Far from the mind at six to plumb
X-raywise those glimmering lamplit
Asymmetries to self-immolating mite
Or angry grain of sand
Not yet proverbial.  Yet his would be the hand
Mottled with survival–
She having slipped (how? when?) past reach–
That one day grasped it.  Sign of what
But wisdom’s trophy.  Time to mediate,
Skin upon skin, so cunningly they accrete,
The input.  For its early mote
Of grit
Reborn as orient moon to gloat
In verdict over the shucked, outsmarted meat….
One layer, so to speak, of calcium carbonate
That formed in me is the last shot
–I took the seminar I teach
In loss to a revival–
Of Sasha Guitry’s classic Perles de la Couronne.
The hero has tracked down
His prize.  He’s holding forth, that summer night,
At the ship’s rail, all suavity and wit,
Gem swaying like a pendulum
From his fing—oops!  To soft bubble-blurred harpstring
Arpeggios regaining depths (man the camera, follow)
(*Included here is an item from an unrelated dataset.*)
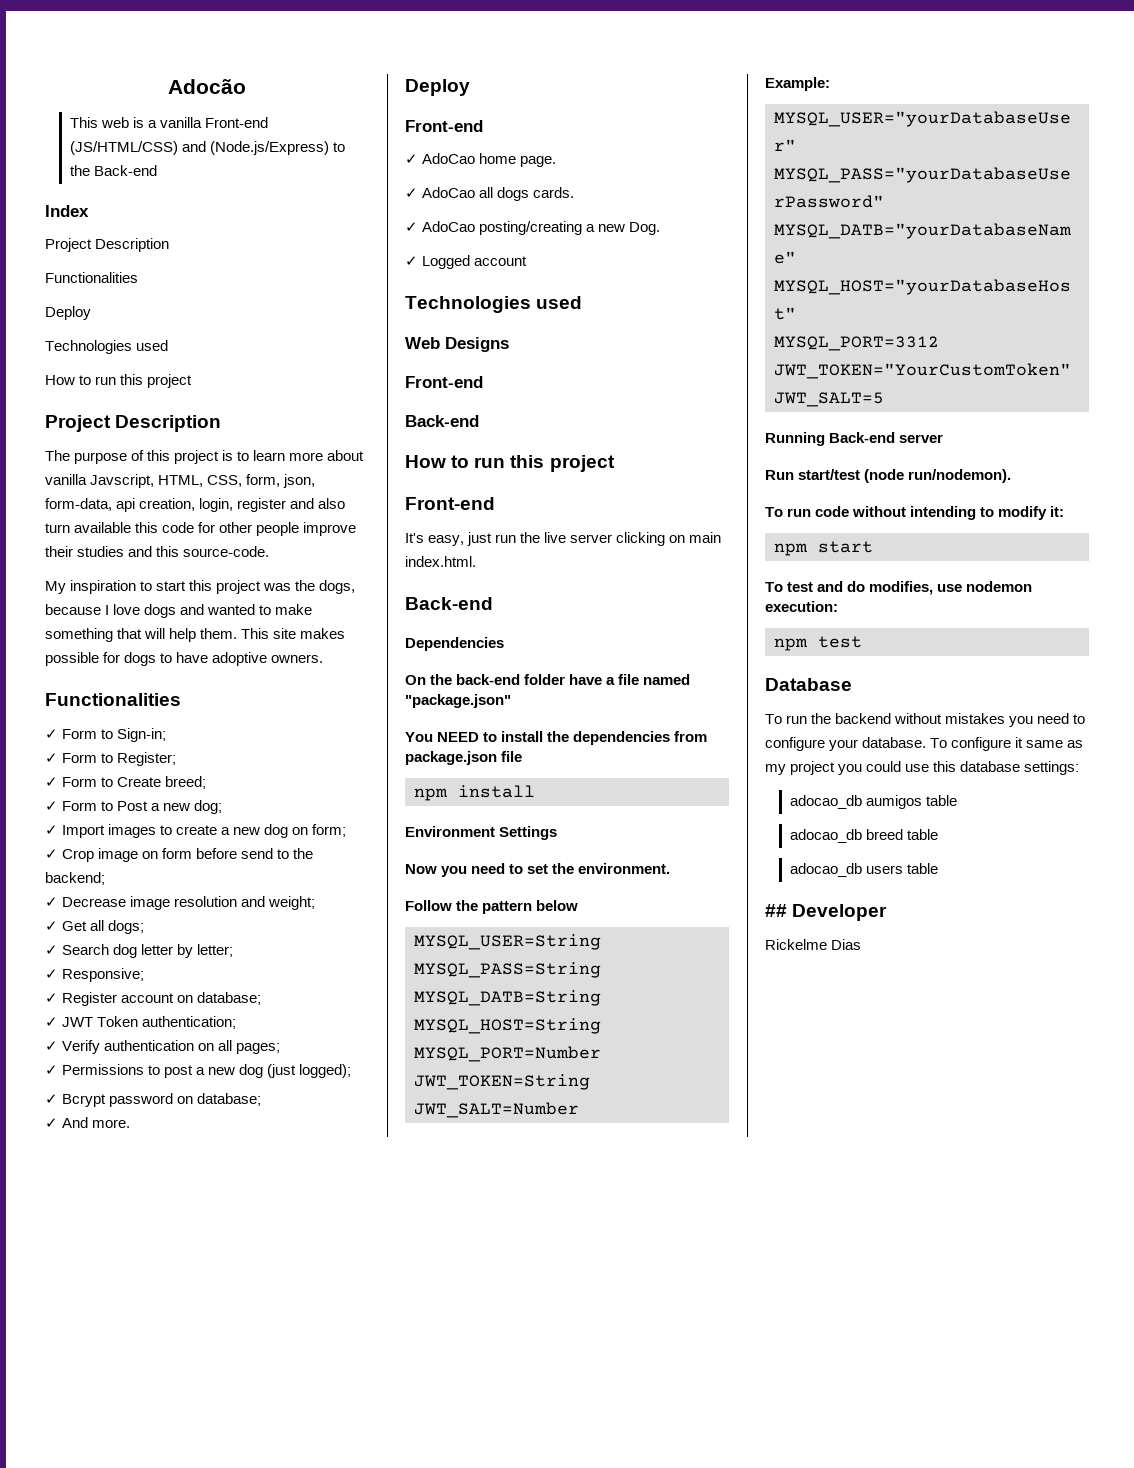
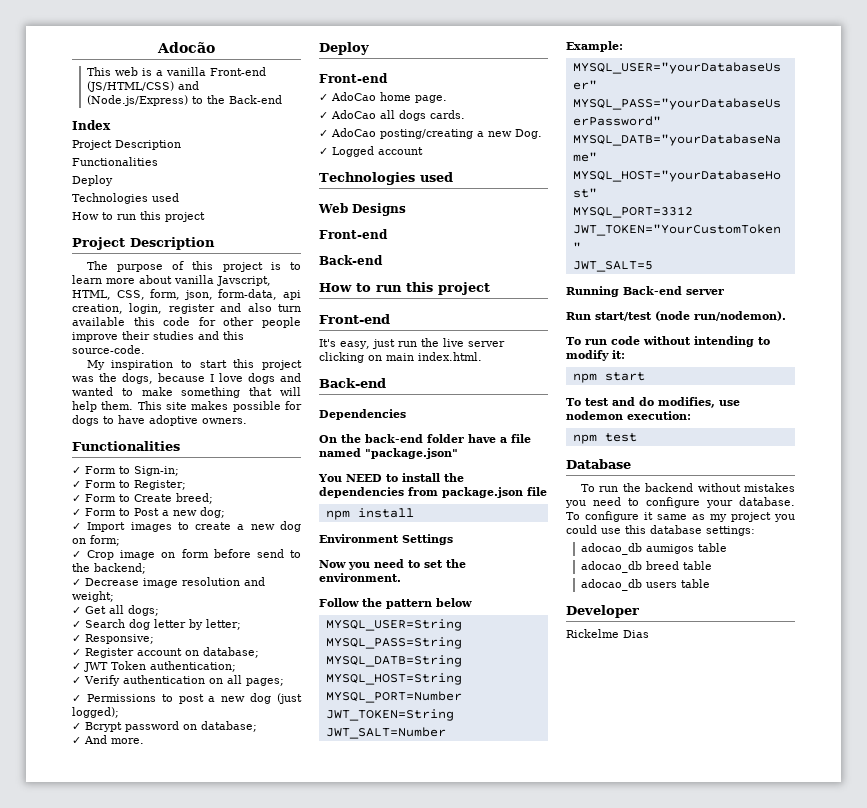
[765,904,787,917] ## -> (711, 583) none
Where an unconscious world, my yawning oyster,
Shuts on it.
–James Merrill, from A Scattering of Salts, 1995
James Merrill’s “Pearl”
Reader, banish your fear of the feeling you get when you don’t know at first glance what a poem is saying.  Tighten your self-esteem’s seatbelts and ride with me in a high revving poem—beautiful of form and function—that fires twelve cylinders of poetic...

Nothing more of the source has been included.